_What the task requires_
Examine the data below and state how many lines contain "items", offering no other words.

_Recorded data_
★ ★ ★
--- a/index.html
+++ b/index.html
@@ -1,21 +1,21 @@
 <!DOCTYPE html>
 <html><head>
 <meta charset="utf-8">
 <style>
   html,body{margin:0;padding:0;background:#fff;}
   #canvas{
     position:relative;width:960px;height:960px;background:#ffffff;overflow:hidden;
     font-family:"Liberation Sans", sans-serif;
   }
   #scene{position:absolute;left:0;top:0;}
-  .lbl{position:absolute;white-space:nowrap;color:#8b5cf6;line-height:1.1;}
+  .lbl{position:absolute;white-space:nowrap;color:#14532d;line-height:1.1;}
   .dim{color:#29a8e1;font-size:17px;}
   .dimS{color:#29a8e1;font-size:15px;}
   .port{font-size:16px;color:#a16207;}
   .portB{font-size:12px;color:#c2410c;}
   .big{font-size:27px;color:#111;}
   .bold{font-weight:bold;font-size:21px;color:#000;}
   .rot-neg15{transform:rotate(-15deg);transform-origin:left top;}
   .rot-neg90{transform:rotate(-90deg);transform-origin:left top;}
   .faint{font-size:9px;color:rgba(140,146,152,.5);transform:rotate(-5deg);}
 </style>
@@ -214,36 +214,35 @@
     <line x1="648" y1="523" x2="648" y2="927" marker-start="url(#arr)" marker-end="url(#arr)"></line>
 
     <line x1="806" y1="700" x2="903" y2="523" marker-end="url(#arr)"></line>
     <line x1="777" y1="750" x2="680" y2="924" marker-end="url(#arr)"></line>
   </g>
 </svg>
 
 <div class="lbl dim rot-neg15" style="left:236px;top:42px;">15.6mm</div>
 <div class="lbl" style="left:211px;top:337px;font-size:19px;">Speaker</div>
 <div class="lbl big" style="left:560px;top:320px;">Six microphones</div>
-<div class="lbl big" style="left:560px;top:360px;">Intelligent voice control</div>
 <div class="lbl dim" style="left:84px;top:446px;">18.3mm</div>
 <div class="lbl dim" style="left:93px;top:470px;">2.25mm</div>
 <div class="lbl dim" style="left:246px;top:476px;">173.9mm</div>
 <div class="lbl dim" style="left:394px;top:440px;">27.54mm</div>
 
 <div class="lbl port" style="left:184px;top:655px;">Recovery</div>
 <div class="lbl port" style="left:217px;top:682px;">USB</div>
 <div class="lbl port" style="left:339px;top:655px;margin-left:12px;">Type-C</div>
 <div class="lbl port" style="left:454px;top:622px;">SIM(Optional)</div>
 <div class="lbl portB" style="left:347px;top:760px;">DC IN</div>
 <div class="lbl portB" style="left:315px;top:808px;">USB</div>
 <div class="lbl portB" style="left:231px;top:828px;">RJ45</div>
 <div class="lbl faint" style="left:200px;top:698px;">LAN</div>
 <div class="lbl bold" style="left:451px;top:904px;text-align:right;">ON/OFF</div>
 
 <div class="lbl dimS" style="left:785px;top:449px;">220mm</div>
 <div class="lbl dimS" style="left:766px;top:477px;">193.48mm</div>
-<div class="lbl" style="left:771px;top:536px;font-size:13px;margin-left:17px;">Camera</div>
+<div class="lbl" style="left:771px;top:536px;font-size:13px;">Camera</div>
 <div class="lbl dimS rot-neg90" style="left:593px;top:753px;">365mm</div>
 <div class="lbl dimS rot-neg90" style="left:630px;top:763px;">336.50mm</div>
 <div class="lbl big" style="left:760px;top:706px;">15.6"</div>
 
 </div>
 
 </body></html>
★ ★ ★
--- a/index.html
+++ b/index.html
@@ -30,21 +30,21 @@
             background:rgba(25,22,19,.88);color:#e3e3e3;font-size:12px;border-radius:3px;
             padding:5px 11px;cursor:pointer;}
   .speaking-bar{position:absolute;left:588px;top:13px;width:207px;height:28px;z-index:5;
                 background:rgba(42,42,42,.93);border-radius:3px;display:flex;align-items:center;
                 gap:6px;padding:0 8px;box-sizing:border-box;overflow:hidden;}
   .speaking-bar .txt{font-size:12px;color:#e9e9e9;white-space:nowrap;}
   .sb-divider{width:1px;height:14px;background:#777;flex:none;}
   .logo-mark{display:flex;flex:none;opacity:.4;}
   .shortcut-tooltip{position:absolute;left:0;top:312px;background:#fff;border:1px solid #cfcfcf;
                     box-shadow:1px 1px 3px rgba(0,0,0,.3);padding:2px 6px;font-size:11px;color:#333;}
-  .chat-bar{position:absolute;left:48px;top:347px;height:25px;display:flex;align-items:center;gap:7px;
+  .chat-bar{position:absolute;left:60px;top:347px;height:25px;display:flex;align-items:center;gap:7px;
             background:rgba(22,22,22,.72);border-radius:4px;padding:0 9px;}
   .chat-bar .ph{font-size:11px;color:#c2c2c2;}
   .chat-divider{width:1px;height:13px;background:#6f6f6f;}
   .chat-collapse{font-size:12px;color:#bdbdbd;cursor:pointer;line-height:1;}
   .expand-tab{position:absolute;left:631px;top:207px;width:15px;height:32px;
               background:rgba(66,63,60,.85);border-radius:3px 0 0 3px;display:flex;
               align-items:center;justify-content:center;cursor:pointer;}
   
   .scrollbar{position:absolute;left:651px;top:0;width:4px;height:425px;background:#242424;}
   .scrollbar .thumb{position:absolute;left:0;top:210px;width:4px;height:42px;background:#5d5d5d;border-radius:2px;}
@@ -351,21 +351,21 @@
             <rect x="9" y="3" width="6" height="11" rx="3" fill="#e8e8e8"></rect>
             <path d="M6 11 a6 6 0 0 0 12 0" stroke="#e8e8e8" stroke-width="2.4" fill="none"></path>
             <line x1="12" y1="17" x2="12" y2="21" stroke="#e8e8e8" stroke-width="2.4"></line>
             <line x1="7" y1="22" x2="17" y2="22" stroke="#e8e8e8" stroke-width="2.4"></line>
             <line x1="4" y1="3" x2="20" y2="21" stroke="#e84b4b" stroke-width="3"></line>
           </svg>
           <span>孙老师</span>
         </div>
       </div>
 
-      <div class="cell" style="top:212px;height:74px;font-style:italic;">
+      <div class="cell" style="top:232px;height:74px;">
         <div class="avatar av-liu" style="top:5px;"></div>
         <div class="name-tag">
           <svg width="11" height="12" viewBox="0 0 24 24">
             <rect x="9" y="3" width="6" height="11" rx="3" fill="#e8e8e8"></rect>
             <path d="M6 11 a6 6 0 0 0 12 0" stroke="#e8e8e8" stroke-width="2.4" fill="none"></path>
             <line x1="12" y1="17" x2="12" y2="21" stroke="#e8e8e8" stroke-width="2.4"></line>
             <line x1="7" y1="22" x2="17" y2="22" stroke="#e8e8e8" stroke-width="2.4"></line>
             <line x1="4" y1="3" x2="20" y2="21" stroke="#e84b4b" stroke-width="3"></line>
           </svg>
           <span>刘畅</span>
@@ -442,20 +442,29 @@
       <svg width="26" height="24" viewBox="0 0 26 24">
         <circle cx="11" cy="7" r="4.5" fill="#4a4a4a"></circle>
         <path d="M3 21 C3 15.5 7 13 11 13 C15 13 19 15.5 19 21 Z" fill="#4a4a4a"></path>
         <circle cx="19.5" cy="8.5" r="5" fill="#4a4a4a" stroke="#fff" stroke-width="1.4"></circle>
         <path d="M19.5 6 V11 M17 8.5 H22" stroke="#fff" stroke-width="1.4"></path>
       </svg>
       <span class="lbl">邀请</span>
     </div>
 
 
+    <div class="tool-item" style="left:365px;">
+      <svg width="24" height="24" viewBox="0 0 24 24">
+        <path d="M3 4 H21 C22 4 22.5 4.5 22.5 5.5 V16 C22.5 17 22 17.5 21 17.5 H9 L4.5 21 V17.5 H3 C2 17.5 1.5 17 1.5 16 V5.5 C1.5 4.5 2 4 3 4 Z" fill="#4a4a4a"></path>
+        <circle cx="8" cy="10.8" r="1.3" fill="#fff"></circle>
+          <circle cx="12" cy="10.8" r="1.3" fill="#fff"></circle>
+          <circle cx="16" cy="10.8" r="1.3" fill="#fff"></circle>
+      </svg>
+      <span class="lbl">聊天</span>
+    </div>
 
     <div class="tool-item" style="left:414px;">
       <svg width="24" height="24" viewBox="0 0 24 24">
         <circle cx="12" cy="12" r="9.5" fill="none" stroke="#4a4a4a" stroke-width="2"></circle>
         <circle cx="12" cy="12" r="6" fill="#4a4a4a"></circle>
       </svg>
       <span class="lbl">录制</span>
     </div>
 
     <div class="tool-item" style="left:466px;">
★ ★ ★
_Response to this task_
4